Given the size of its population, China still lags behind most developed countries in terms of the number of researchers per capita. Indeed, using this metric, China has a long way to go before catching up with the talent situation in Korea, Russia, and Singapore. Of China’s 758 million individuals aged between 25 and 64 years in the labor force in 2005, only 6.8% had attained a tertiary level of education; across the Organization for Economic Cooperation and Development (OECD) countries, the average percentage is 26%.

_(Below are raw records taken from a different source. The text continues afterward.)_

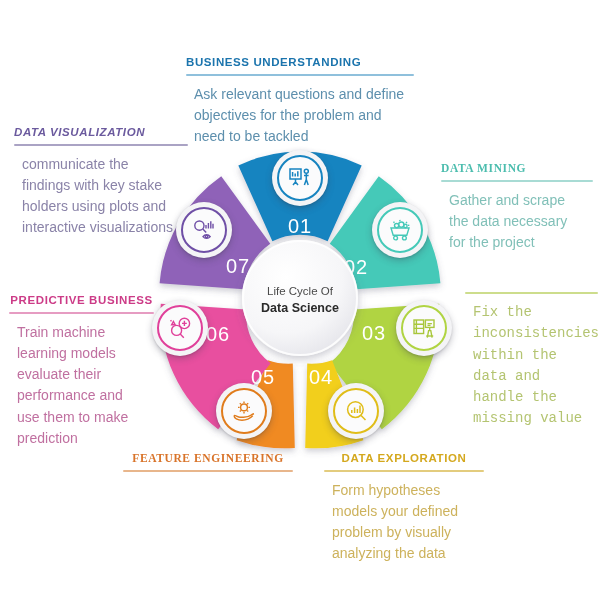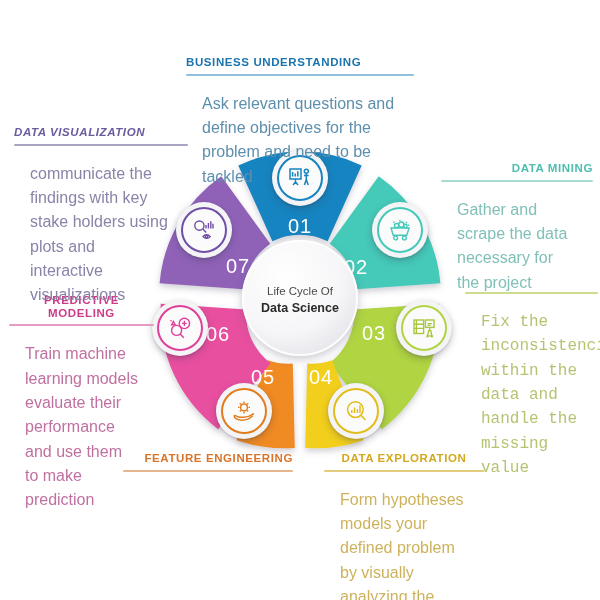"Ask relevant questions and define" .block .body { font-size: 16px -> 14px; margin: 16px -> 8px }
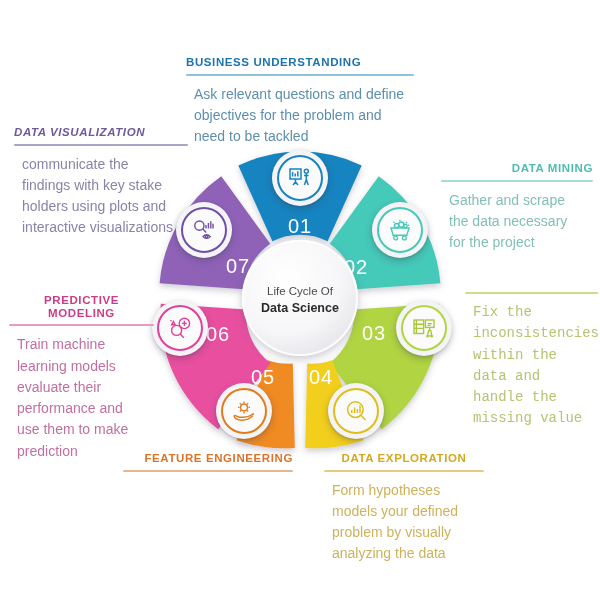"DATA MINING" p.ttl { font-family: none -> Liberation Serif, serif; text-align: right -> left }
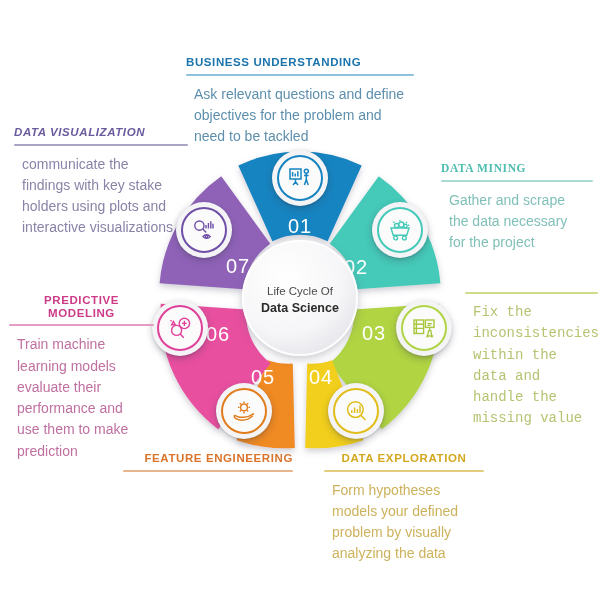"PREDICTIVE MODELING" p.ttl { text: MODELING -> BUSINESS }
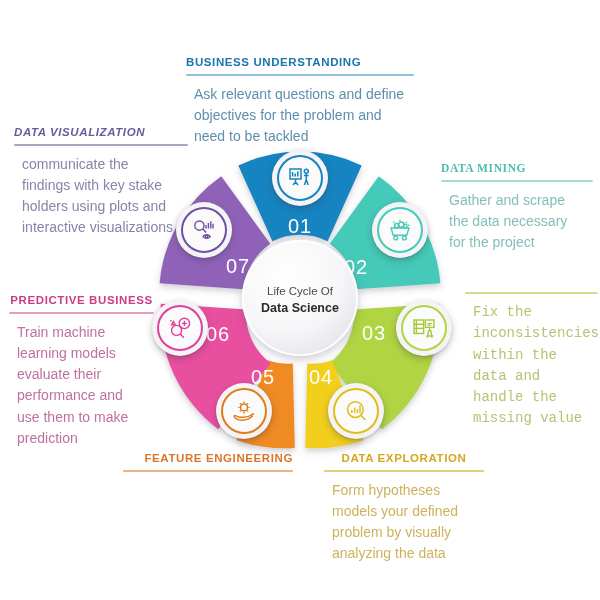"FEATURE ENGINEERING" p.ttl { font-family: none -> Liberation Serif, serif; text-align: right -> center }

At this point, it also is important to consider the evolving demographic shifts that in years to come will influence both China’s high-end talent pool in S&T and those of its counterparts around the world. It is well known that China has started on the path toward becoming an aging society, with a larger percentage of its workforce, including scientists and engineers, reaching retirement age and surpassing the percentage of those in their college-bound years by around 2017; some expect that Chinese universities will begin to face an admissions challenge as early as 2010. As an aging society, China will move into a comparatively disadvantageous position vis-à-vis its chief competitor India, which has a younger population. Accordingly, China must act quickly to expand and improve the ranks of the educated to create a qualified, highly competent talent pool capable of meeting the country’s goals. Otherwise, the goal of becoming “an innovative nation” by 2020 will not be realized easily.

The road ahead

With these challenges in mind, China could take several actions to better ensure that its talent pool evolves and grows. First, China will need to overcome the structural obstacles that hinder the effective training and use of the S&T workforce by filling in the gap between classroom education and quickly evolving job requirements, attracting qualified high-end talent to assume leadership positions, providing continuous on-the-job training to upgrade the knowledge of the existing workforce, and so on. One of China’s distinctive attributes is its second-tier provinces and cities that are not necessarily inferior to coastal regions in S&T development and education. Therefore, more attention should be given to Anhui, Hebei, and Shandong, along with Liaoning, Shaanxi, and Sichuan, in terms of development of local talent as well as the local S&T infrastructure. Shandong is geographically close to the Yangtze River Delta, and Hebei is close to Beijing and Tianjin, China’s newest development hot spot. Hefei city in Anhui province is home to the famous University of Science and Technology of China, one of the strongest S&T talent training centers in the country. Another city that is on the rise is Dalian, located in northeast China, which aspires to become the “Bangalore of China,” a software and outsourcing base. These provinces and cities are busy creating a new array of incentives to become serious hubs of innovation and sources of opportunity for talented professionals. The three existing technological hubs of Beijing, Shanghai, and Shenzhen simply are not enough to fulfill Chinese dreams.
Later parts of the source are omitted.